### MATERIAL PROVIDED

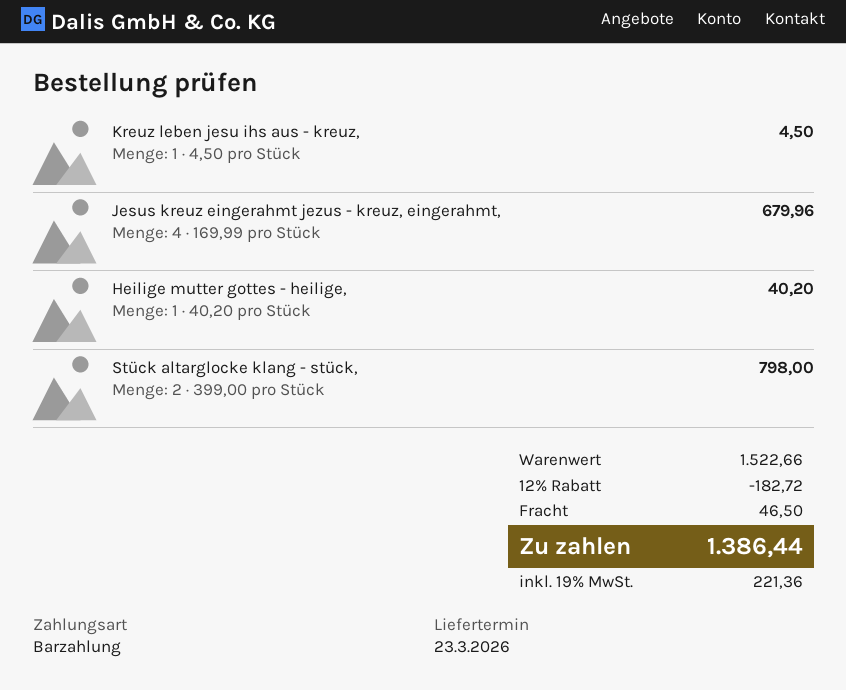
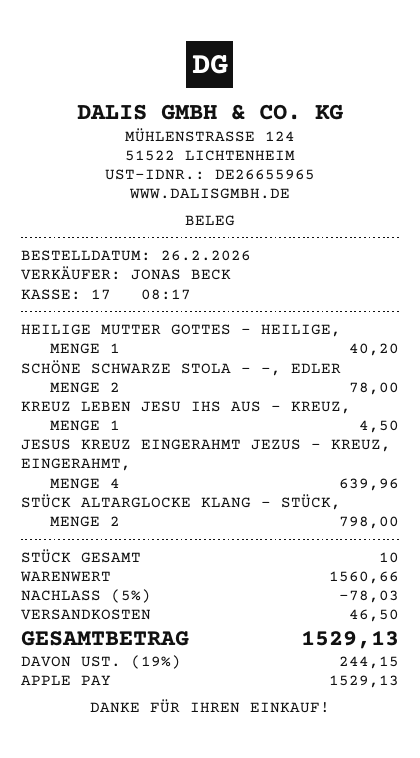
payment method: cash -> Apple Pay
Jesus kreuz eingerahmt jezus - kreuz, eingerahmt,: 4 for 679.96 -> 4 for 639.96
SCHÖNE SCHWARZE STOLA - -, EDLER: none -> 2 for 78.00
subtotal: 1522.66 -> 1560.66
discount: 12% = 182.72 -> 5% = 78.03
tax: 19% = 221.36 -> 19% = 244.15
total: 1386.44 -> 1529.13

### ASSIGNED TASK
Without any of the pictures, reproduce the listing above exactly.

### EXERCISE RESULT
payment method: cash -> Apple Pay
Jesus kreuz eingerahmt jezus - kreuz, eingerahmt,: 4 for 679.96 -> 4 for 639.96
SCHÖNE SCHWARZE STOLA - -, EDLER: none -> 2 for 78.00
subtotal: 1522.66 -> 1560.66
discount: 12% = 182.72 -> 5% = 78.03
tax: 19% = 221.36 -> 19% = 244.15
total: 1386.44 -> 1529.13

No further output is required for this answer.